I've had the fortune to travel over the last few weeks, visiting different countries and exploring new cultures, tasting new foods and cuisines.

One of my guilty pleasures has also been taking advantage of inflight entertainment to catch up on movies and TV shows, and to discover new content like the Masterclass series with Massimo Bottura.

Massimo's work at his restaurant Osteria Francescana and with the community in Emilia-Romagna is truly inspiring, both in his creative approach and how he celebrates the local terroir and producers.

In the Masterclass episode with Massimo, he shared the importance of developing your palate, your taste. He shows you how to distinguish the differences in olive oils, the different types of tomatoes and cheeses, the ingredients that go into the dishes, and the outcomes they produce.
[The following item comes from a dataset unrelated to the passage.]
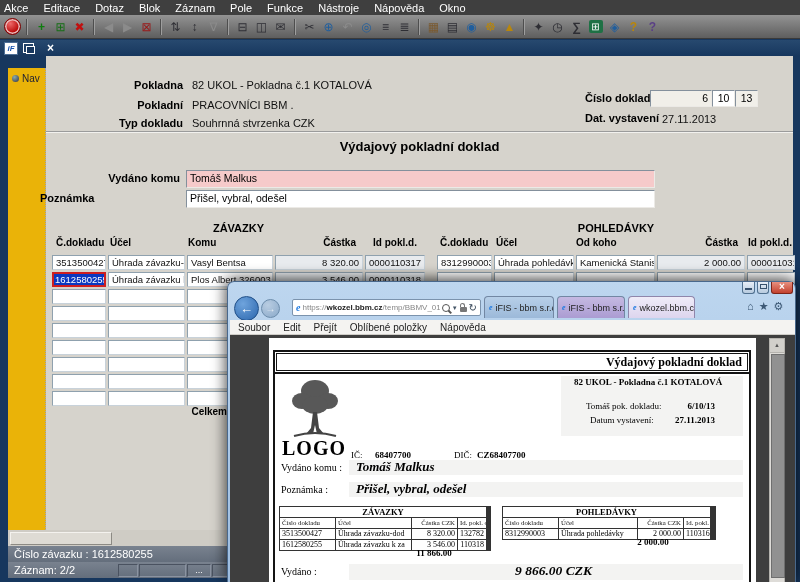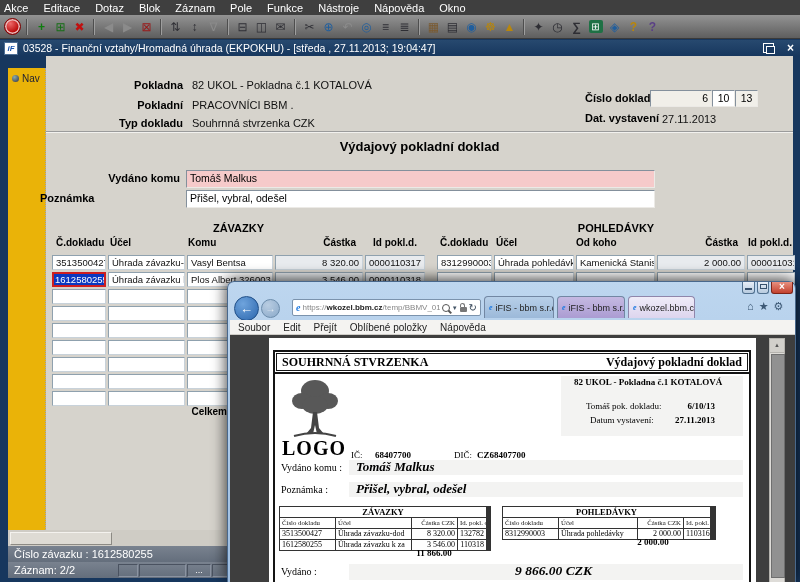"03528 - Finanční vztahy/Hromadná úhrada" span.tb-title { html: <span>03528 - Finanční vztahy/Hromadná úhrada (EKPOKHU) - [středa , 27.11.2013; 19:04:47]</span> -> none }
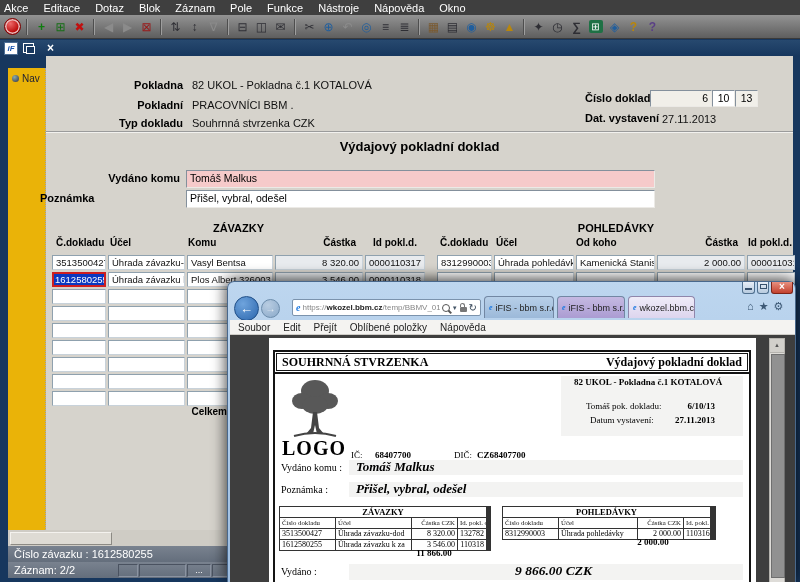"SOUHRNNÁ STVRZENKA" span.dh-left { html: <span>SOUHRNNÁ STVRZENKA</span> -> none }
Similarly, I’ve always thought that designers and those involved in crafting products also need to develop their palate, their taste. We can’t just wait until the design is finished and ask people what they think. Like all good chefs, we need to taste the designs we make in progress. Does it need more balance, or something to brighten the design? We need to adjust the design based on our taste.

How do you develop your design taste, your palate?

Similar to Massimo’s lesson, you can develop your design palate. It's not some mysterious, opaque skill that only a few people possess.

We do taste tests for wine and coffee, with food and similarly, we can conduct taste tests for design.

Here's an approach to develop your design palate:

Select a group of product designs, maybe 3 or 4 cameras, phones, furniture, websites, apps, even shoes. Then follow these steps:

Design Impression:

  • 1st read: What is your first impression of the product design? What stands out, what calls to you? The color, size, shape?
  • 2nd read: Take a more detailed look. What about the texture, the finish, material quality, and the small details like the radius of the buttons, the fit and finish, the attention to detail, the craft?

The Form:

  • Shape and Proportions: What are the main forms, the layout, the structure of the design?
  • Color and Material: How is color used? What materials are used, and how does materiality contribute to the form? Where do material choices change in the design?
  • Visual Balance: Is the design balanced? Is there a clear hierarchy? How do the elements interact with each other? Is there coherence, clear choices being applied across the design?

The Function:

  • Usability: Is the design intuitive? Does it guide you on how to use it? For digital products, are there dead ends? Is it inviting to use, and are the features clearly distinguished?
  • Ergonomics: Is the design comfortable to use? What's missing, what feels like friction or awkwardness?
  • Functionality: Does the design perform? Does it achieve the goals and the job at hand?

Designer Intent:

  • Why: Hypothesize the designer's intent for the design. Why did they make the choices they did? Is it business, technology, and end-user constraints or needs they were addressing? Often, you can see the trade-offs designers had to make, try to define where you see the business and technology trade-offs.
  • Brand: Does the design align with the brand? Does it keep the brand promise?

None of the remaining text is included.